Chef Yann Bernard Lejard. (Supplied)

He continues: “I was guided by a way of working, so I decided to remove everything. It was a long process, but I began to find joy in the work. I found a purpose. The Middle East opened me up to different cultures.”

He moved to Bahrain in 2014. “I found the place I was really looking for. Ritz-Carlton is a brand that I really associate myself with. I feel very committed and very loyal,” she explains.

Here, Lejard offers some culinary advice and discusses the importance of resilience.

Q: When you started, what was the most common mistake you made?

A: Don’t listen. And I was in some very good places where I should have listened, because I was in front of very important professionals. In many restaurants, I would work one, two or three days and then move to another, because I was not happy with the way they worked. But, it was in my head. It took me many years to find my conception of cooking. I need to have very strong and professional people around me in order to work. I’m always thinking of different ways to do things. I want to do what other people are not doing.

Q: What is your best advice for hobby chefs?

A: Be tough. Never give up.

Q: What is the secret to a successful restaurant?

A: The most important thing is that you have to touch the emotion. You need the guests to feel good, to feel comfortable. They need to feel genuine care.

Q: What is your favorite dish if you have to cook something fast?

A: I have a very strict diet. I am almost a vegetarian. So I would say tomato with olive oil, soy sauce and cilantro.

Q: What is the most difficult dish to get right?

A: Simplicity is hard. In each dish there is a trick. In each dish there is a specific way of doing it and there is the love and emotions that you put into it. Everyone may have the same recipe, but not everyone will have the same end result. I can’t make ratatouille like my grandmother. It is the food that brings warmth to your heart and reminds you of your childhood.

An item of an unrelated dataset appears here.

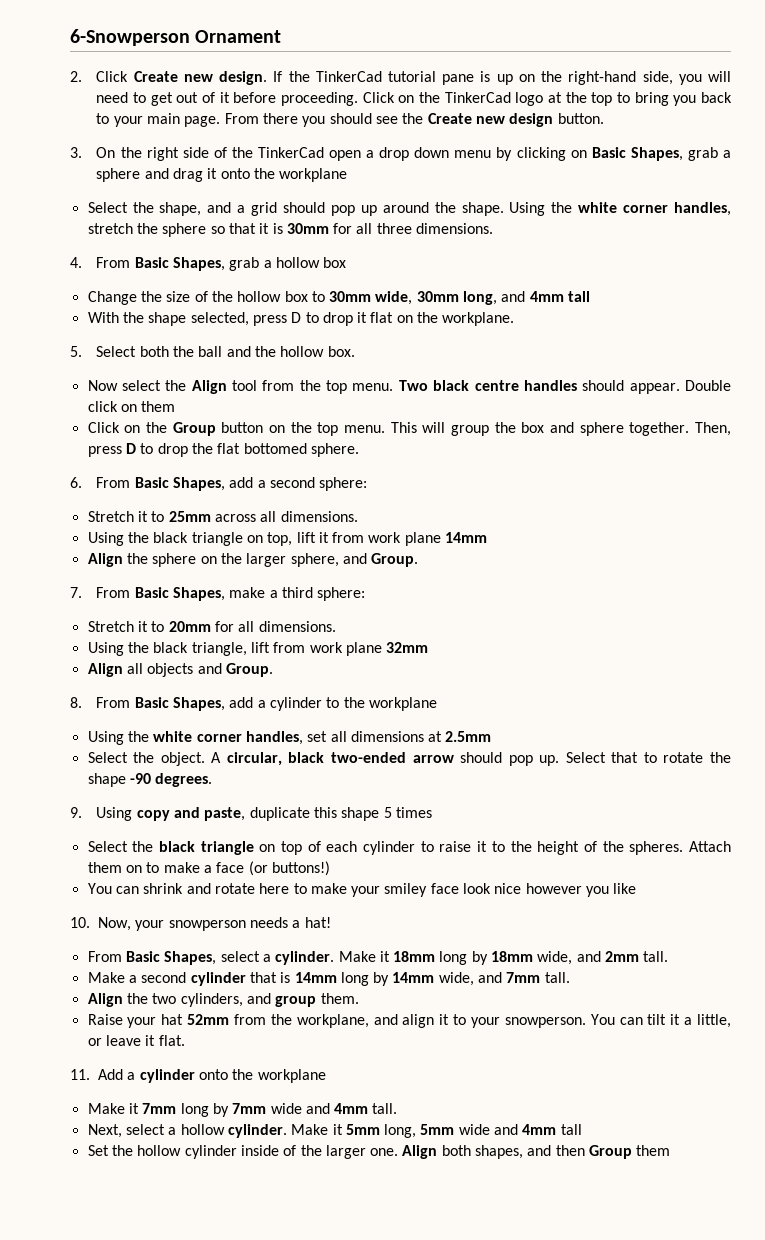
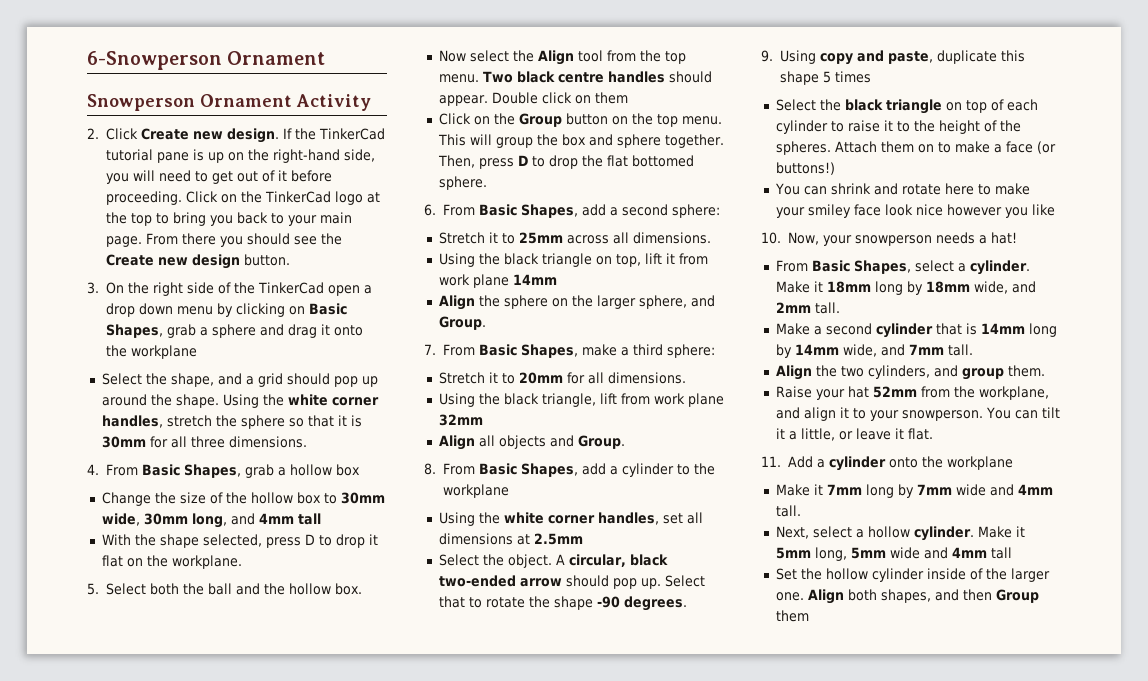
+ Snowperson Ornament Activity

Q: As the boss, are you a disciplinarian? Or are you quite laid back?

A: I understood, after many years, that alone you are nothing. You need people around you. I try as much as I can not to play with the emotions of the people around me. Even if I do it sometimes, I see that I made a mistake. I like to have a calm work environment where everyone respects each other.

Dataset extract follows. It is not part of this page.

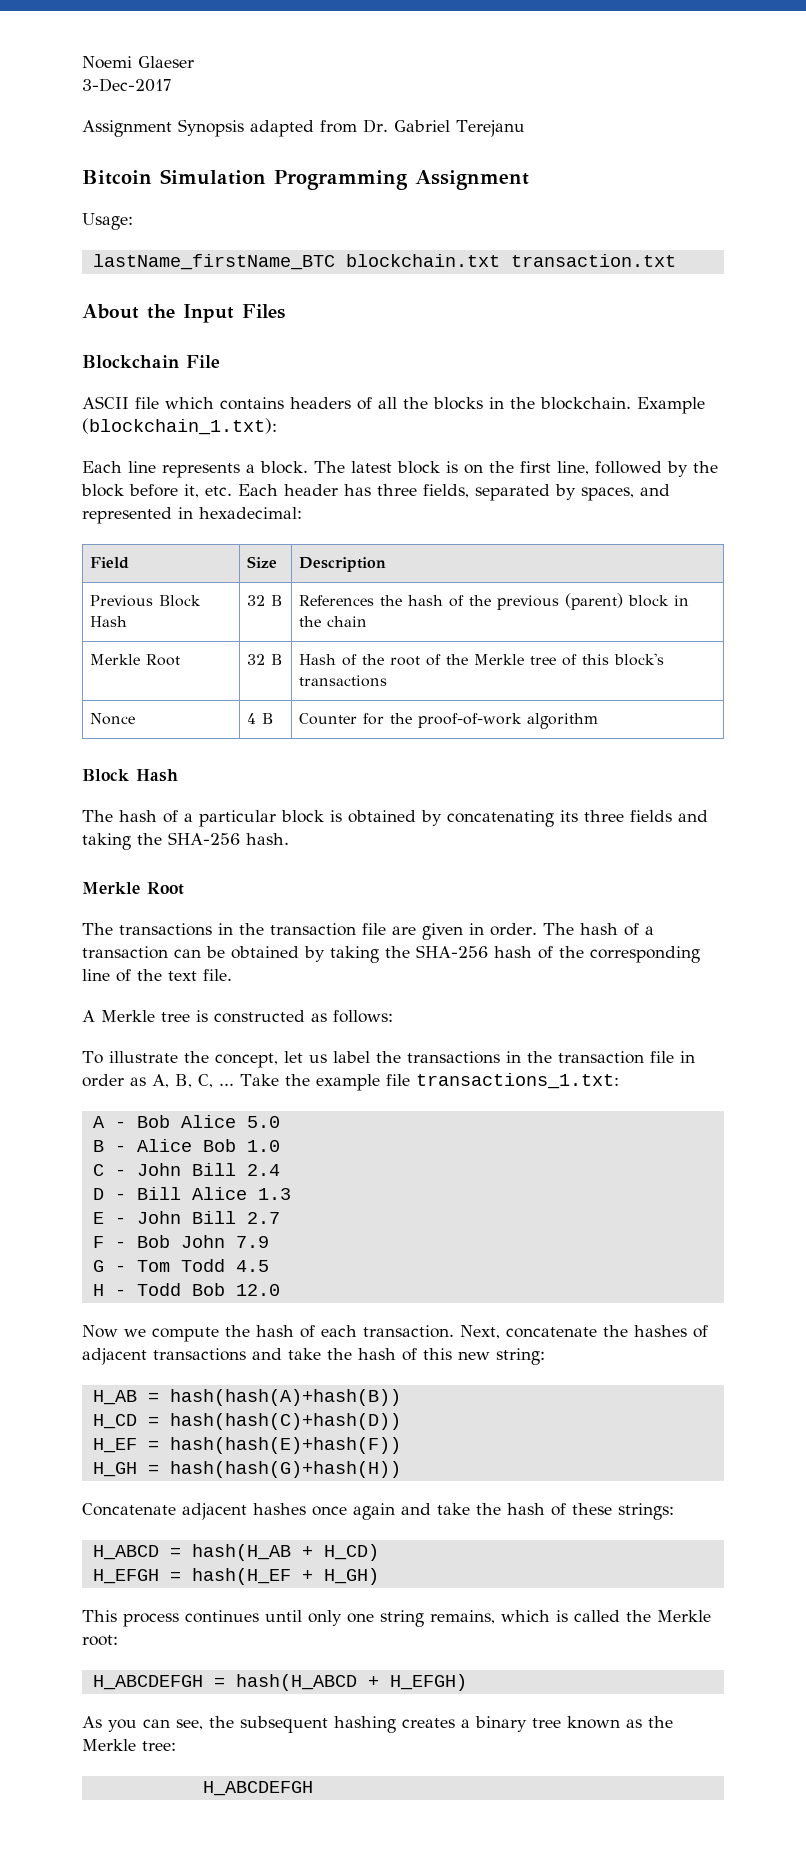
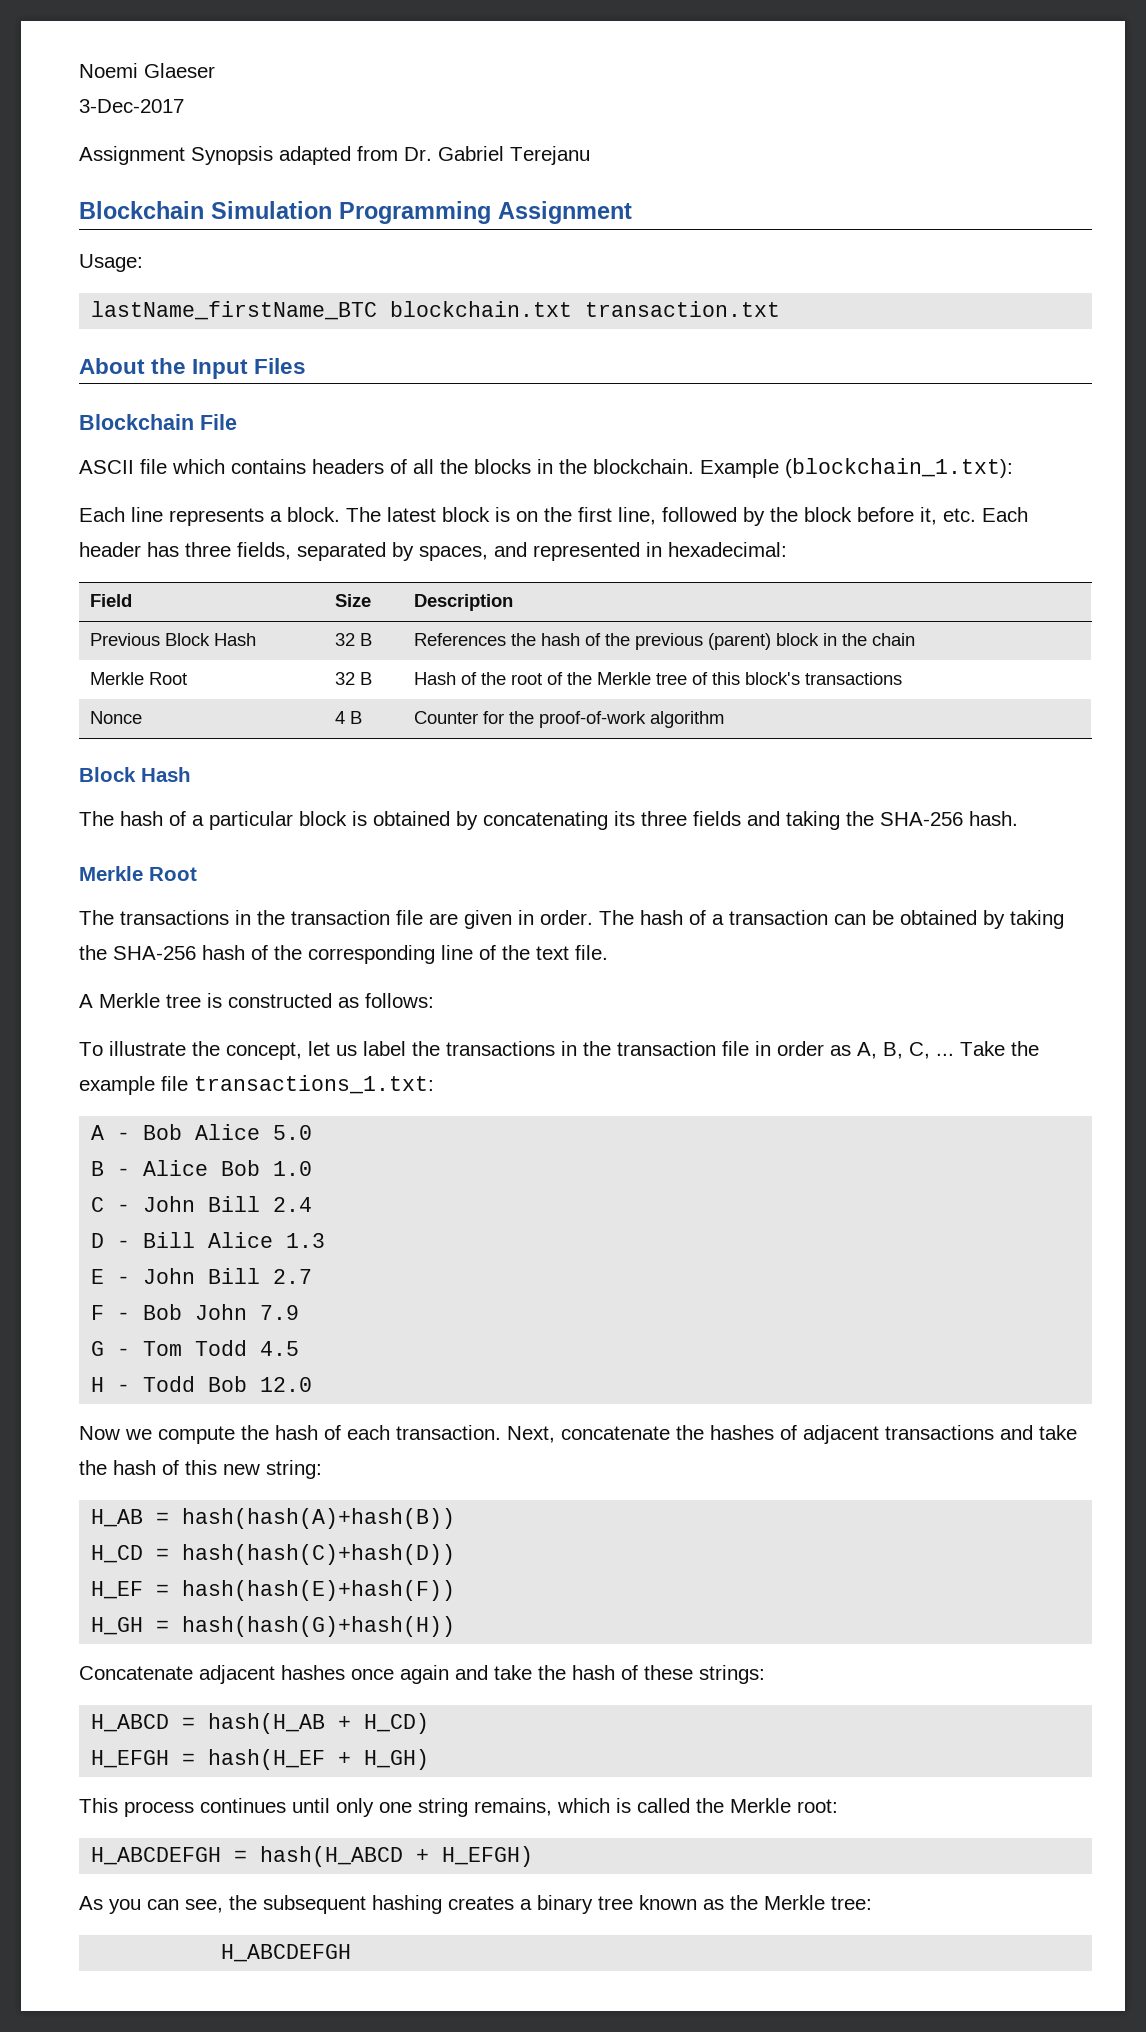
- Bitcoin Simulation Programming Assignment
+ Blockchain Simulation Programming Assignment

Q: When you go out to eat, do you find yourself criticizing the food?

A: Absolutely not. I’m very cool when I’m not working. (Obviously), I don’t want to be disappointed. But I don’t like to judge.

Q: What customer request or behavior frustrates you the most?

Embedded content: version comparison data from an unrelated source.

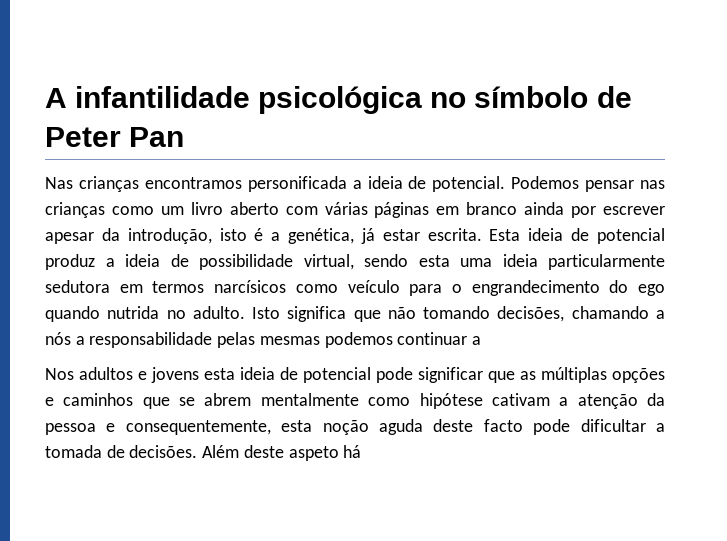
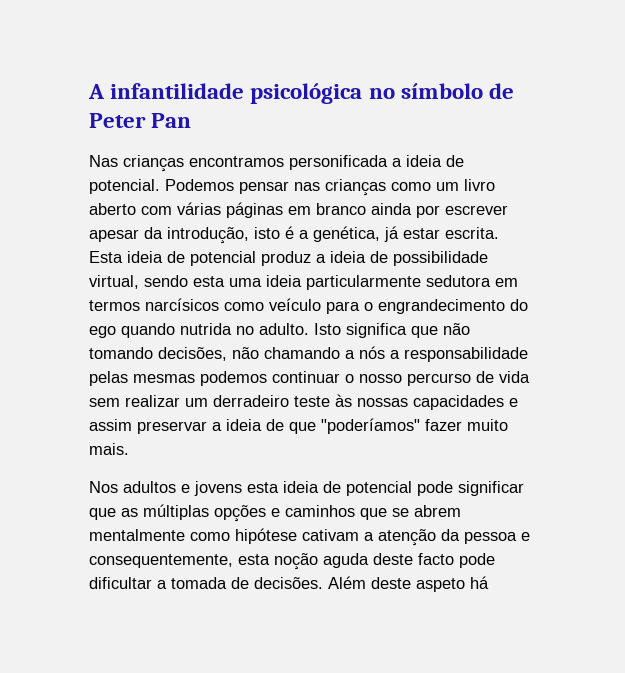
- Isto significa que não tomando decisões, chamando a nós a responsabilidade pelas mesmas podemos continuar a
+ Isto significa que não tomando decisões, não chamando a nós a responsabilidade pelas mesmas podemos continuar o nosso percurso de vida sem realizar um derradeiro teste às nossas capacidades e assim preservar a ideia de que "poderíamos" fazer muito mais.

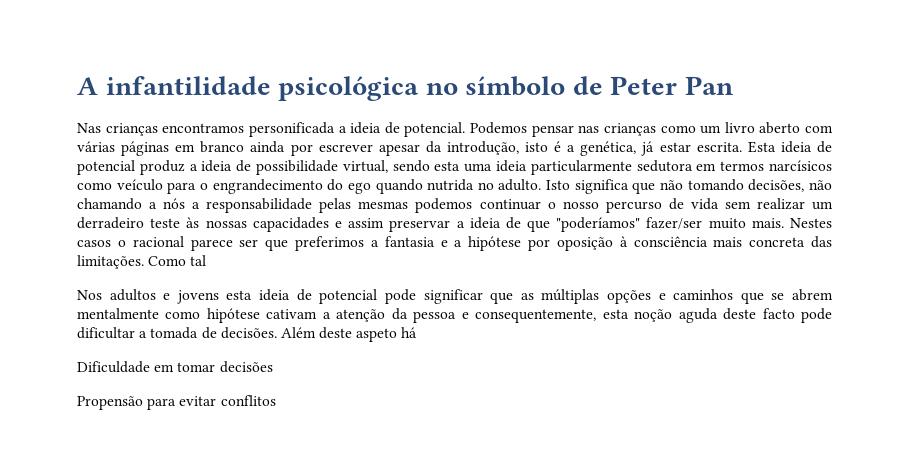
- Isto significa que não tomando decisões, não chamando a nós a responsabilidade pelas mesmas podemos continuar o nosso percurso de vida sem realizar um derradeiro teste às nossas capacidades e assim preservar a ideia de que "poderíamos" fazer muito mais.
+ Isto significa que não tomando decisões, não chamando a nós a responsabilidade pelas mesmas podemos continuar o nosso percurso de vida sem realizar um derradeiro teste às nossas capacidades e assim preservar a ideia de que "poderíamos" fazer/ser muito mais. Nestes casos o racional parece ser que preferimos a fantasia e a hipótese por oposição à consciência mais concreta das limitações. Como tal
+ Dificuldade em tomar decisões
+ Propensão para evitar conflitos

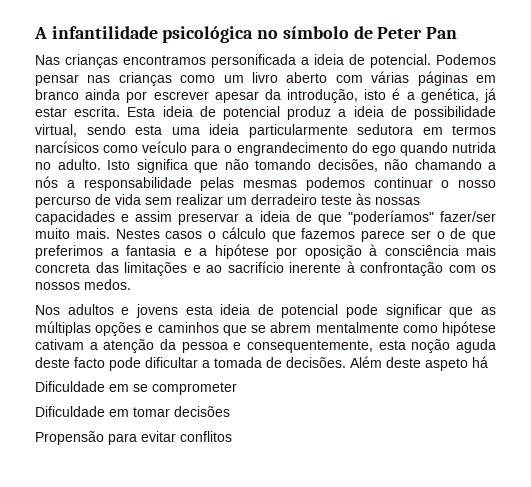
- Nestes casos o racional parece ser que preferimos a fantasia e a hipótese por oposição à consciência mais concreta das limitações. Como tal
+ Nestes casos o cálculo que fazemos parece ser o de que preferimos a fantasia e a hipótese por oposição à consciência mais concreta das limitações e ao sacrifício inerente à confrontação com os nossos medos.
+ Dificuldade em se comprometer

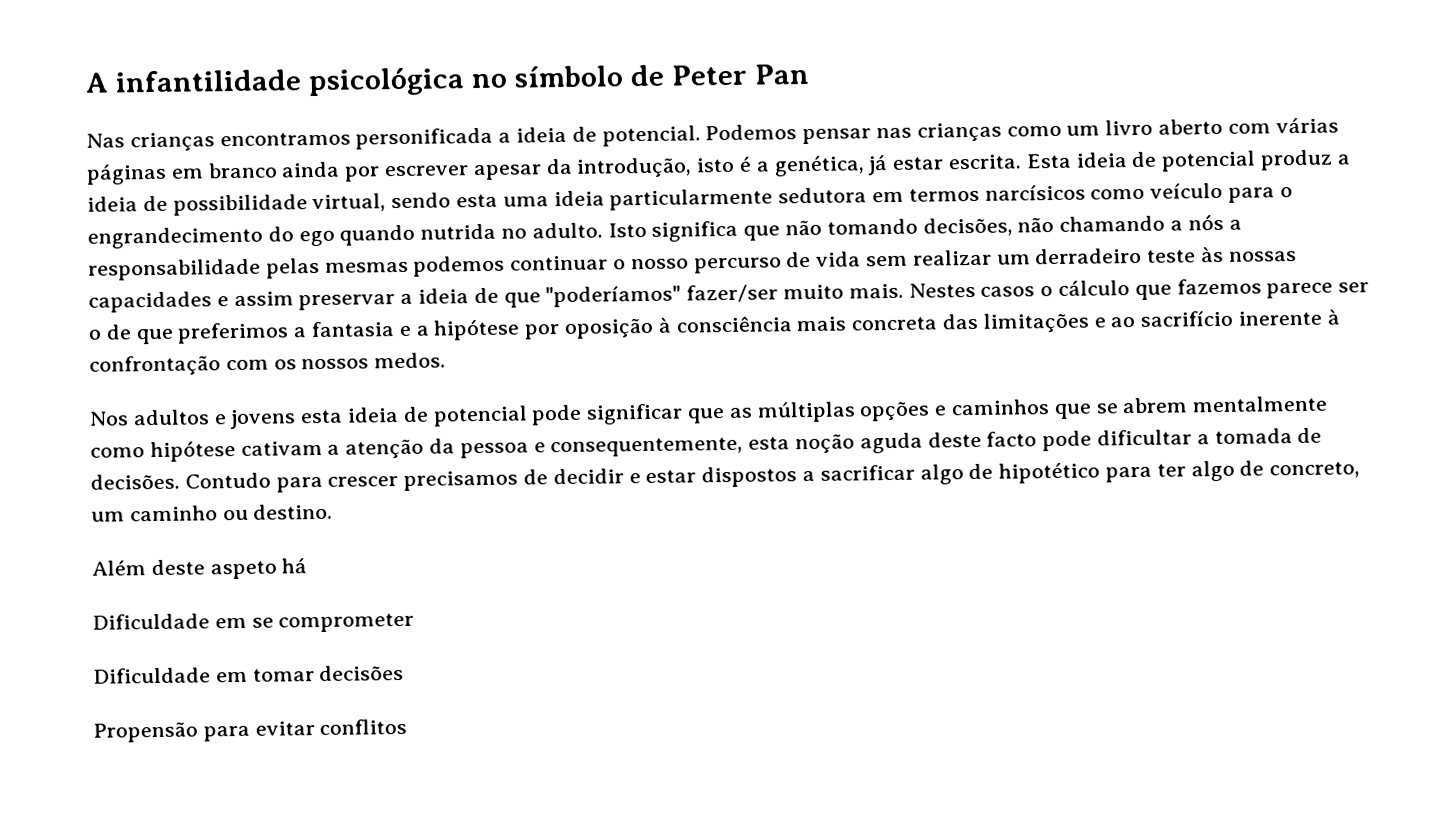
- Nos adultos e jovens esta ideia de potencial pode significar que as múltiplas opções e caminhos que se abrem mentalmente como hipótese cativam a atenção da pessoa e consequentemente, esta noção aguda deste facto pode dificultar a tomada de decisões. Além deste aspeto há
+ Nos adultos e jovens esta ideia de potencial pode significar que as múltiplas opções e caminhos que se abrem mentalmente como hipótese cativam a atenção da pessoa e consequentemente, esta noção aguda deste facto pode dificultar a tomada de decisões. Contudo para crescer precisamos de decidir e estar dispostos a sacrificar algo de hipotético para ter algo de concreto, um caminho ou destino.
+ Além deste aspeto há

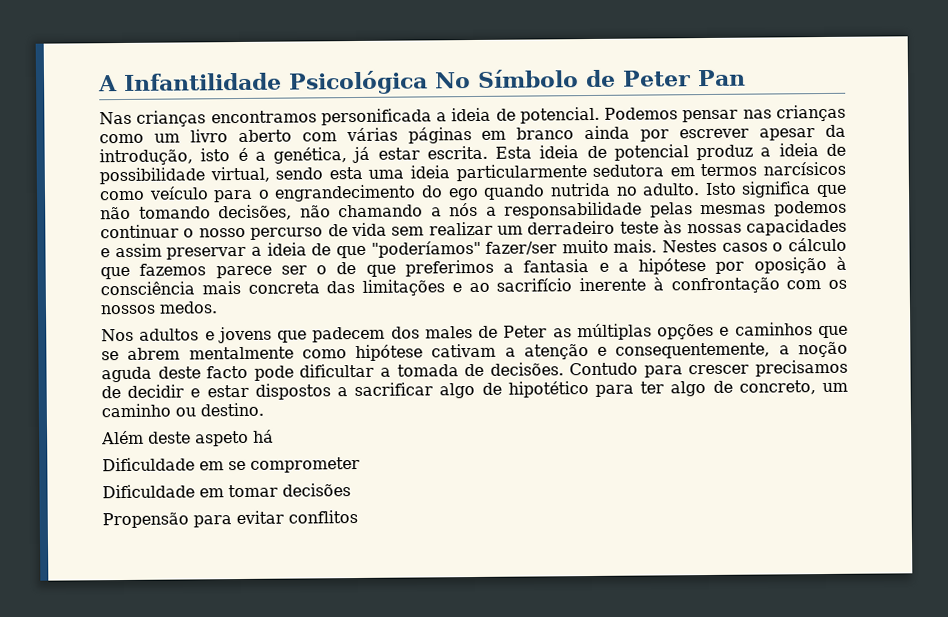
- A infantilidade psicológica no símbolo de Peter Pan
+ A Infantilidade Psicológica No Símbolo de Peter Pan
- Nos adultos e jovens esta ideia de potencial pode significar que as múltiplas opções e caminhos que se abrem mentalmente como hipótese cativam a atenção da pessoa e consequentemente, esta noção aguda deste facto pode dificultar a tomada de decisões.
+ Nos adultos e jovens que padecem dos males de Peter as múltiplas opções e caminhos que se abrem mentalmente como hipótese cativam a atenção e consequentemente, a noção aguda deste facto pode dificultar a tomada de decisões.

It’s about emotions. Something I don’t like is if someone hurts my emotions. I’m very sensitive, but I’m working on it. Before, I cared a lot about feedback about quality and bugs. In the kitchen you have to be extremely constant. When you cook with passion, you put a part of yourself into it. A mistake can happen, and this can hurt my feelings and my emotions. Now, I just keep going.